• **Task to carry out**
Lines with the word "参加能力验证的情况等" in them are the ones to copy from the records.

• **Provided data**

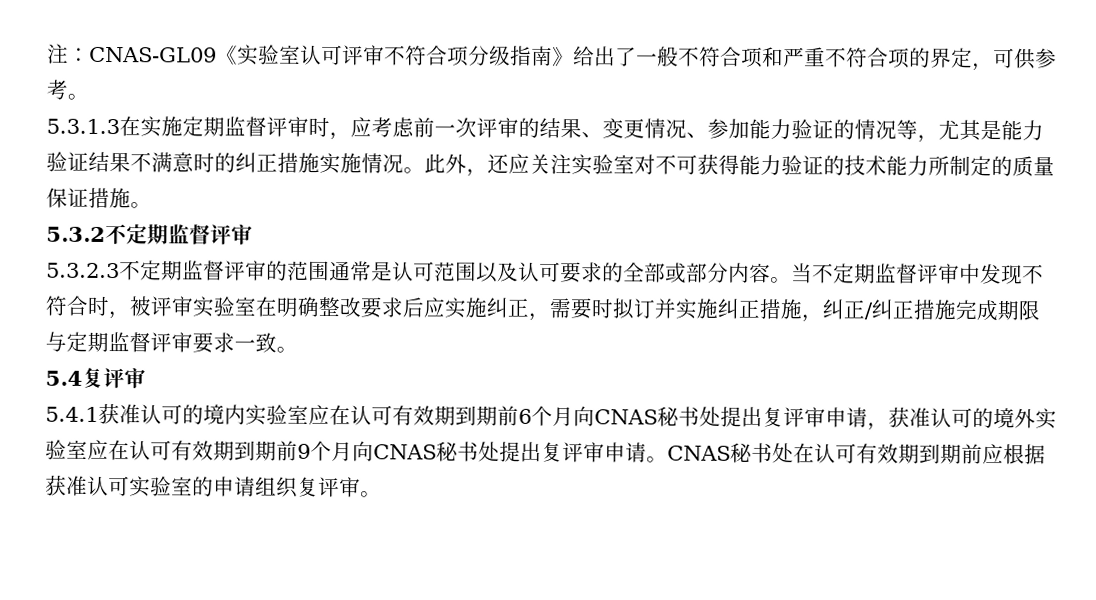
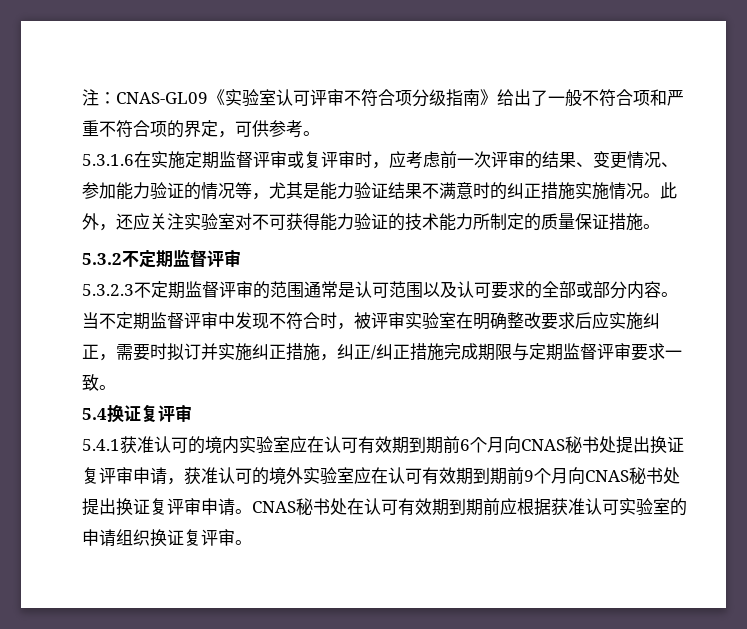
- 5.3.1.3在实施定期监督评审时，应考虑前一次评审的结果、变更情况、参加能力验证的情况等，尤其是能力验证结果不满意时的纠正措施实施情况。
+ 5.3.1.6在实施定期监督评审或复评审时，应考虑前一次评审的结果、变更情况、参加能力验证的情况等，尤其是能力验证结果不满意时的纠正措施实施情况。
- 5.4复评审
+ 5.4换证复评审
- 5.4.1获准认可的境内实验室应在认可有效期到期前6个月向CNAS秘书处提出复评审申请，获准认可的境外实验室应在认可有效期到期前9个月向CNAS秘书处提出复评审申请。
+ 5.4.1获准认可的境内实验室应在认可有效期到期前6个月向CNAS秘书处提出换证复评审申请，获准认可的境外实验室应在认可有效期到期前9个月向CNAS秘书处提出换证复评审申请。
- CNAS秘书处在认可有效期到期前应根据获准认可实验室的申请组织复评审。
+ CNAS秘书处在认可有效期到期前应根据获准认可实验室的申请组织换证复评审。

• **Your solution**
- 5.3.1.3在实施定期监督评审时，应考虑前一次评审的结果、变更情况、参加能力验证的情况等，尤其是能力验证结果不满意时的纠正措施实施情况。
+ 5.3.1.6在实施定期监督评审或复评审时，应考虑前一次评审的结果、变更情况、参加能力验证的情况等，尤其是能力验证结果不满意时的纠正措施实施情况。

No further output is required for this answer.